Your task is to work out how many lines in the data that follows hold "bold" and to state that number alone.
★ ★ ★ ★ ★ ★ ★
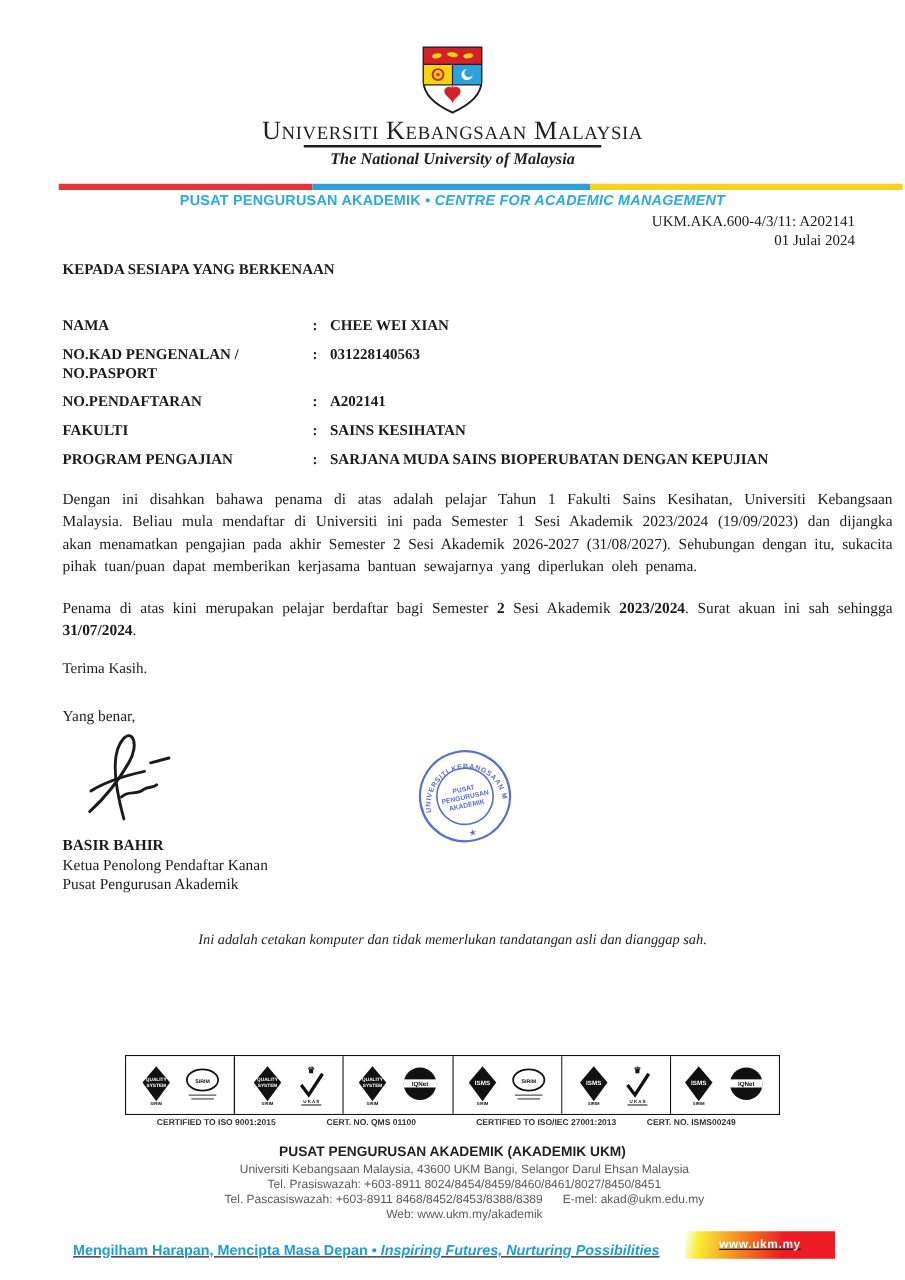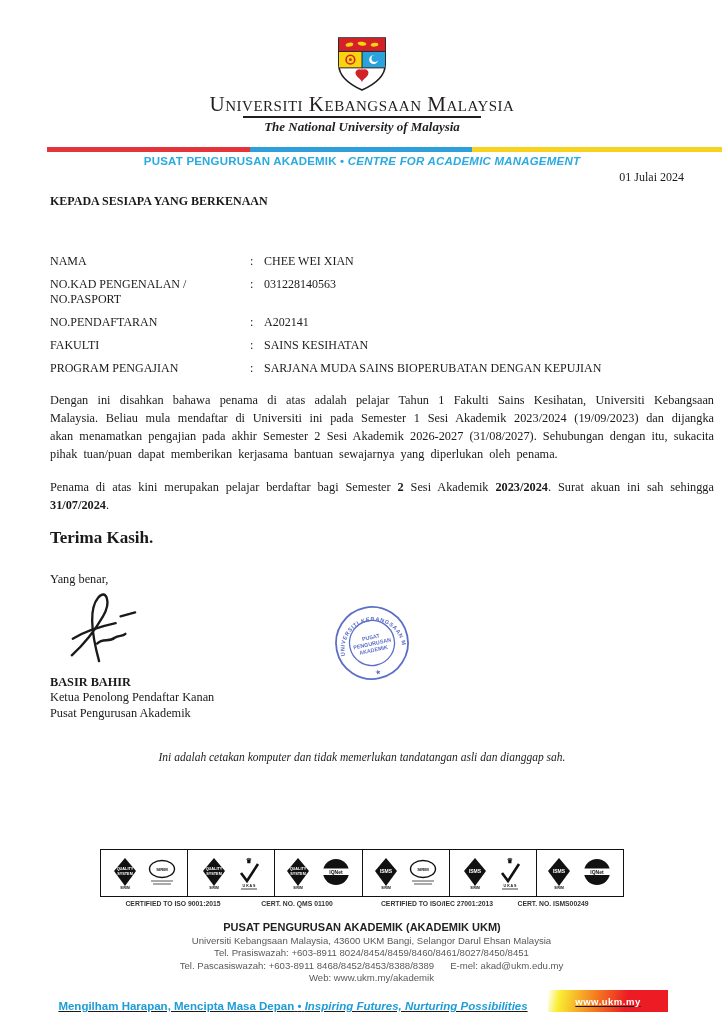--- a/index.html
+++ b/index.html
@@ -135,6 +135,7 @@
   </div>
 
   <div class="refblock">
+    <div>UKM.AKA.600-4/3/11: A202141</div>
     <div>01 Julai 2024</div>
   </div>
 

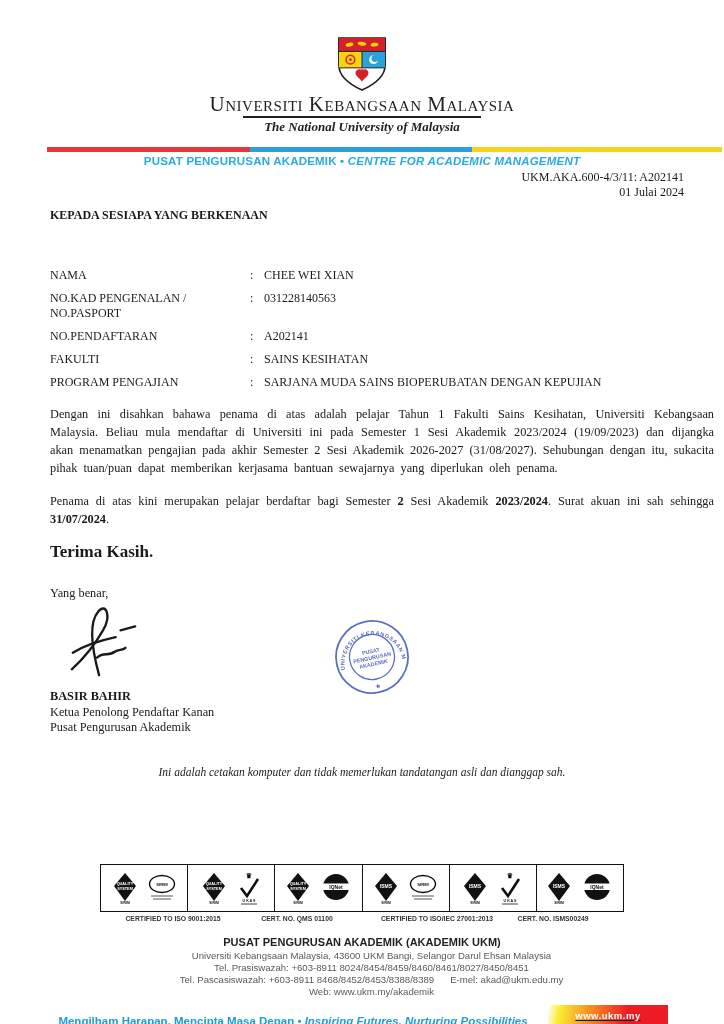--- a/index.html
+++ b/index.html
@@ -30,7 +30,7 @@
   .refblock{text-align:right;margin:3px 40px 0 0;font-size:12px;line-height:14.5px;}
   
   .salutation{margin:9px 1px 0 50px;font-weight:bold;font-size:12px;}
-  .details{margin:45px 10px 0 50px;font-size:12px;font-weight:normal;}
+  .details{margin:30px 10px 0 50px;font-size:12px;font-weight:bold;}
   .drow{display:flex;margin-bottom:8px;}
   .dlabel{width:200px;white-space:pre-line;line-height:15px;}
   .dcolon{width:14px;}

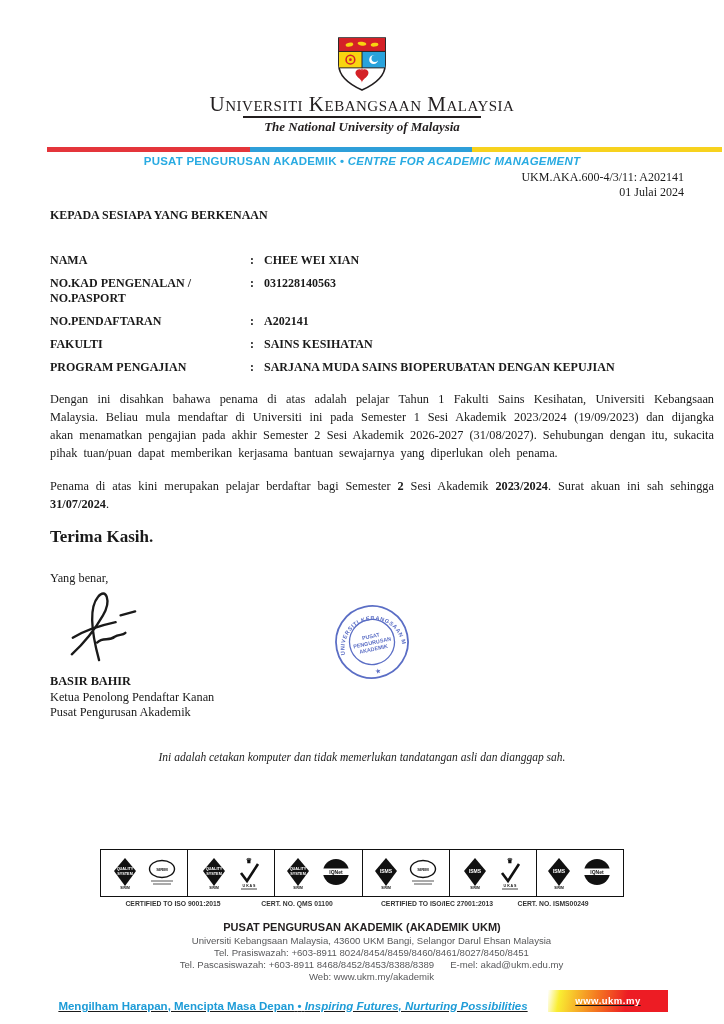--- a/index.html
+++ b/index.html
@@ -40,7 +40,7 @@
     margin:15px 10px 0 50px;font-size:12.3px;line-height:18px;
     text-align:justify;word-spacing:3px;
   }
-  .thanks{margin:14px 0 0 50px;font-size:17px;font-weight:bold;}
+  .thanks{margin:14px 0 0 50px;font-size:12px;}
   .closing{margin:24px 0 0 50px;font-size:12.3px;}
   
   .sigzone{position:relative;height:88px;margin-left:50px;}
★ ★ ★ ★ ★ ★ ★
> **Result of this exercise**
3